I am trying to use docker to run a repo (verl) within a docker environment. My machine is linux, x86_64.

Following the steps in the installation instructions:

I run docker pull verlai/verl:app-verl0.5-vllm0.9.1-mcore0.12.2-te2.2
docker create --runtime=nvidia --gpus all --net=host --shm-size="10g" --cap-add=SYS_ADMIN -v .:/workspace/verl --name verl db618adc68d5 sleep infinity
docker start verl
docker exec -it verl bash
I try and then do git clone https://github.com/Qsingle/verl.git && cd verl, but verl already exists (when I cd, I get all of the folders in my server), so I create a env folder, cd into that, and then run git clone https://github.com/Qsingle/verl.git && cd verl.
pip3 install --no-deps -e .
Then, I download the data that I need (git clone PAPOGalaxy/PAPO_ViRL39K_train · Datasets at Hugging Face & PAPOGalaxy/PAPO_MMK12_test · Datasets at Hugging Face) under the verl folder: /workspace/env/verl.

However, when I run:
python3 -m verl.trainer.main_ppo algorithm.adv_estimator=grpo data.train_files="PAPO_ViRL39K_train" data.val_files="PAPO_MMK12_test" data.train_batch_size=4 data.max_prompt_length=18432 data.max_response_length=32768 data.filter_overlong_prompts=True data.filter_overlong_prompts_workers=8 data.truncation='error' data.image_key=images data.trust_remote_code=True actor_rollout_ref.model.path=OpenGVLab/InternVL3-2B actor_rollout_ref.model.trust_remote_code=True actor_rollout_ref.actor.optim.lr=1e-6 actor_rollout_ref.model.use_remove_padding=True actor_rollout_ref.actor.ppo_mini_batch_size=2 actor_rollout_ref.actor.ppo_micro_batch_size_per_gpu=2 actor_rollout_ref.actor.use_kl_loss=False actor_rollout_ref.actor.kl_loss_coef=0.0 actor_rollout_ref.actor.kl_loss_type=low_var_kl actor_rollout_ref.actor.entropy_coeff=0 actor_rollout_ref.model.enable_gradient_checkpointing=True actor_rollout_ref.actor.fsdp_config.param_offload=False actor_rollout_ref.actor.fsdp_config.optimizer_offload=False actor_rollout_ref.actor.ulysses_sequence_parallel_size=1 actor_rollout_ref.rollout.log_prob_micro_batch_size_per_gpu=2 actor_rollout_ref.rollout.tensor_model_parallel_size=1 actor_rollout_ref.rollout.name=vllm actor_rollout_ref.rollout.gpu_memory_utilization=0.6 actor_rollout_ref.rollout.enable_chunked_prefill=False actor_rollout_ref.rollout.enforce_eager=False actor_rollout_ref.rollout.free_cache_engine=False

I get FileNotFound: /workers/verl/PAPO_ViRL39K_train
even though, when I do ls, I see it.

Why is this happening and how can I fix it?

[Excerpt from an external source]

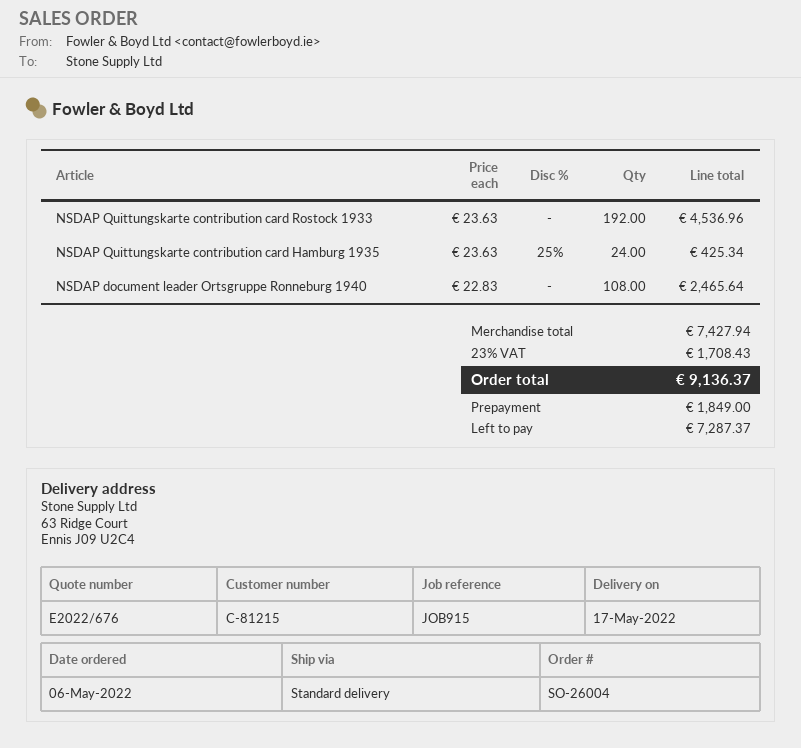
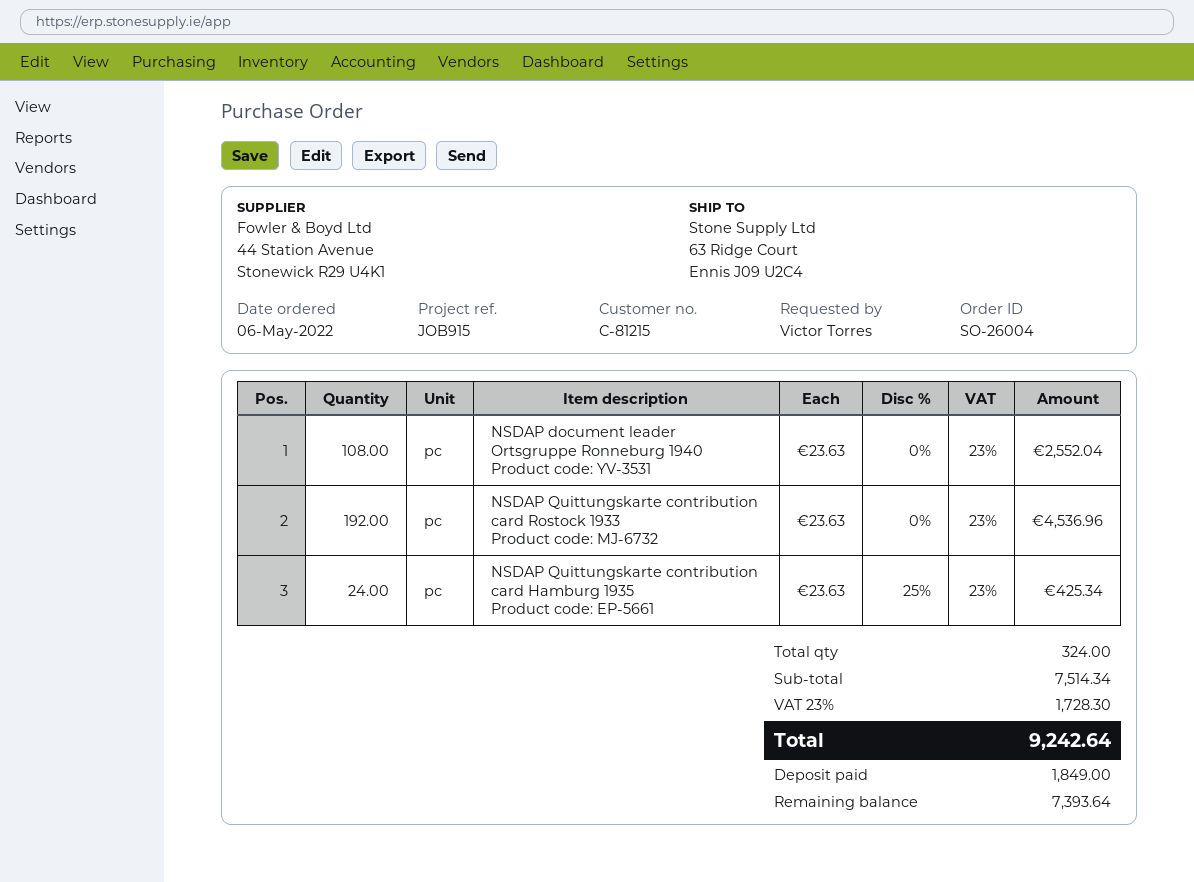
NSDAP document leader Ortsgruppe Ronneburg 1940: 108 x 22.83 = 2465.64 -> 108 x 23.63 = 2552.04
subtotal: 7427.94 -> 7514.34
tax: 23% = 1708.43 -> 23% = 1728.30
total: 9136.37 -> 9242.64
balance: 7287.37 -> 7393.64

I know others have had similar problems, but none of the answers helper or were relevant to my specific use case.

rimelek · August 5, 2025, 5:13pm

This image is huge. Even the compressed version is almost 20GB, so I didn’t try it, but please, show us how you confirmed that the file is where you expect it to be.

BAsed on your described steps, you mounted the local folder to /workspace/verl in the container. Since the workdir is /workspace (based on the layer history on Docker Hub), when you started a shell in the container, you were in that workspace folder. Then you entered the verl folder and ran git clone which created a new verl folder inside the existing one. If there is any file you need that would be in /workspace/verl/verl.Let’s say it is in your local folder that you mounted. Then it is in /workspace/verl/PAPO_ViRL39K_train not /workers/verl/PAPO_ViRL39K_train.

I don’t know how /workspace/env/verl. is relevant at step 4.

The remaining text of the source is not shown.